All industries have their own unique needs that make data management challenging. Never before had I heard of a company that had over 1000 source systems. Through the mountains of systems that exist in healthcare, achieving a mature data management environment and practice may seem unreachable. So where do you focus? That depends on many factors that should be investigated at length. If you are charged with building solutions for healthcare, make sure to focus on two things: 1) The unique challenges you face in what is needed by your organization before you design a solution 2) Leverage proven experience in data management to help you get started.
Bruce D. Johnson
Unit Head of the Enterprise Data Trust for Mayo Clinic
About The Author
Bruce is a 1986 graduate of DeVry Institute of Technology in Columbus, Ohio. In my 20+ years of IT experience I have focused on application architecture, design, project management, and IT management, mostly relating to Data Warehousing.

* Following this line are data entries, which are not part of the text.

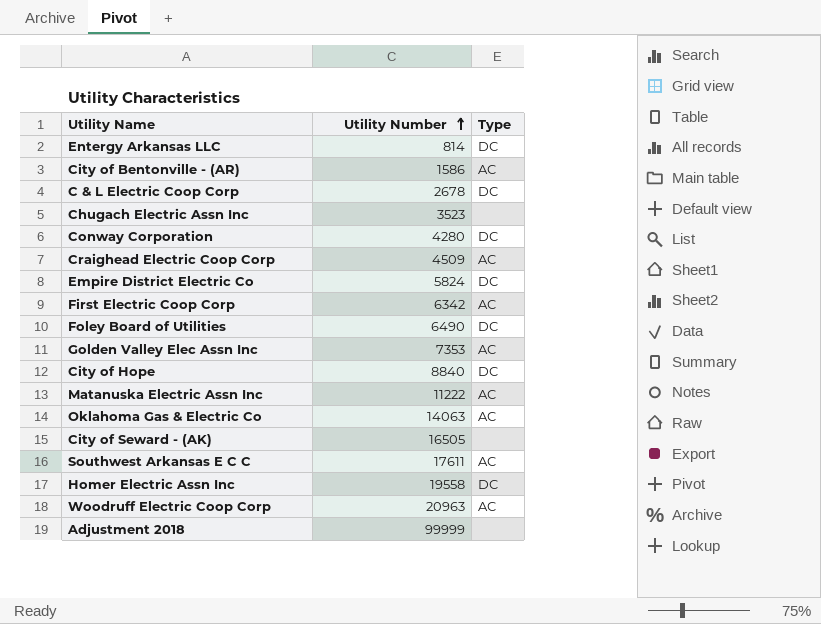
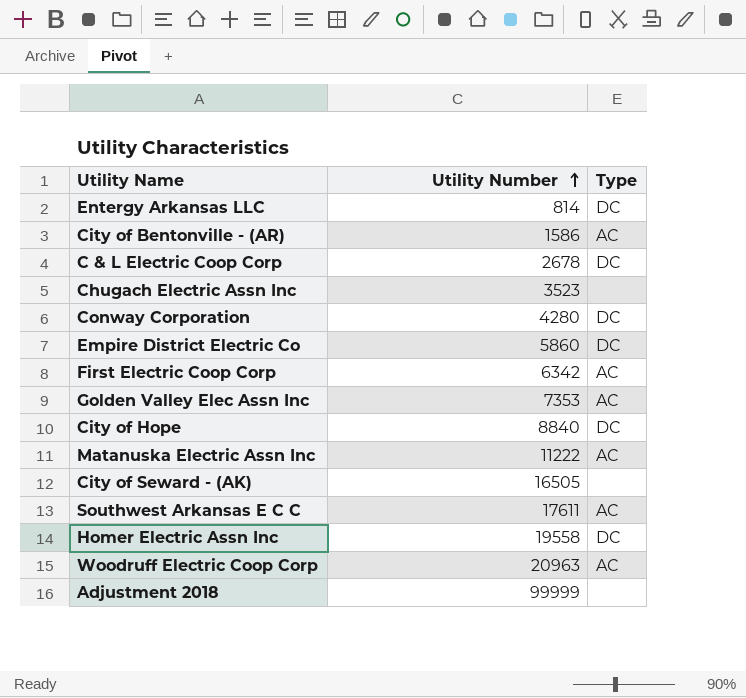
row Craighead Electric Coop Corp: 4509 | AC -> none
row Foley Board of Utilities: 6490 | DC -> none
row Oklahoma Gas & Electric Co: 14063 | AC -> none
Empire District Electric Co | Utility Number: 5824 -> 5860

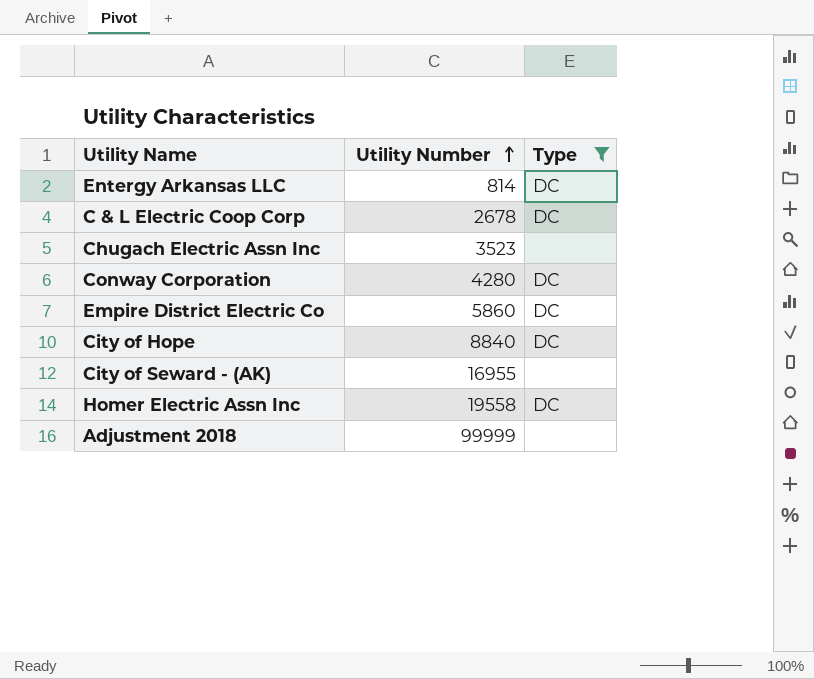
filter: none -> Type != AC
City of Seward - (AK) | Utility Number: 16505 -> 16955

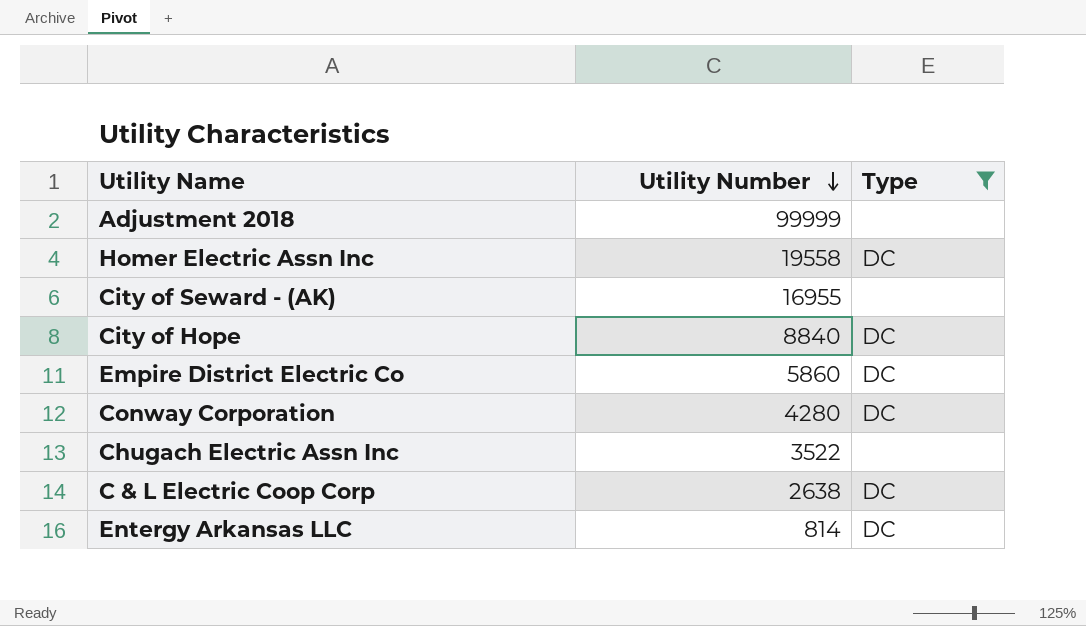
row order: Utility Number ascending -> Utility Number descending
Chugach Electric Assn Inc | Utility Number: 3523 -> 3522
C & L Electric Coop Corp | Utility Number: 2678 -> 2638

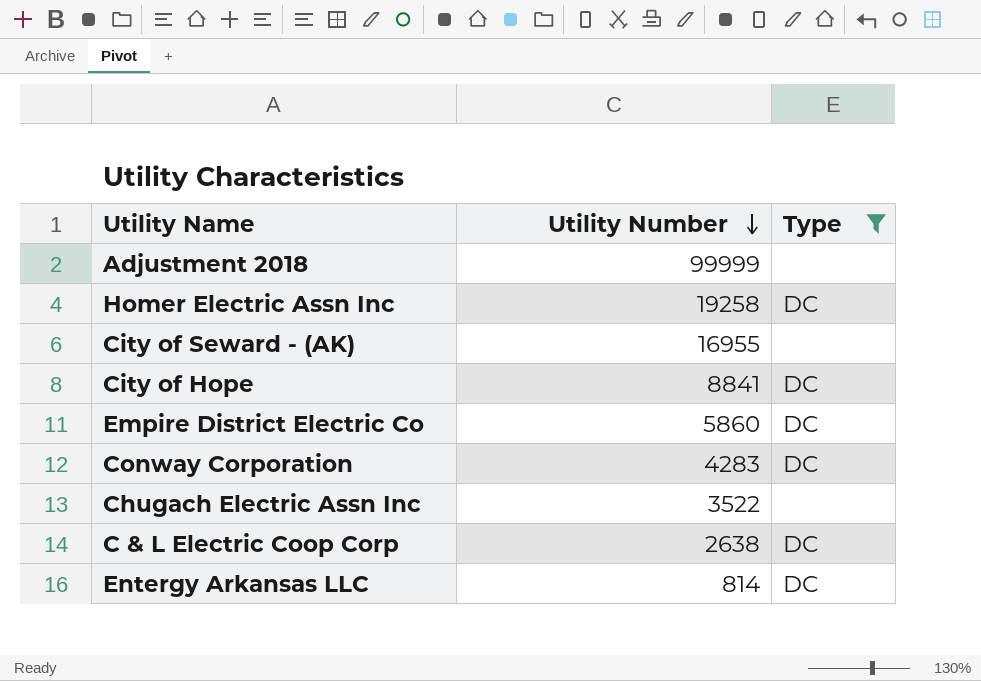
Homer Electric Assn Inc | Utility Number: 19558 -> 19258
City of Hope | Utility Number: 8840 -> 8841
Conway Corporation | Utility Number: 4280 -> 4283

Throughout most of my IT career I have focused on large database projects on a variety of technologies and platforms. The last 10 years I have mostly focused on IT management and data warehousing. My first exposure to data warehousing came in 1990 at Burlington Northern Railroad as a project lead for a significant component of a very large project to define all corporate data. From there I wrote my own dynamic SQL generator, received significant training on data warehousing, and managed/architected the efforts to bring data warehousing to a large corporation, and consulted on other efforts.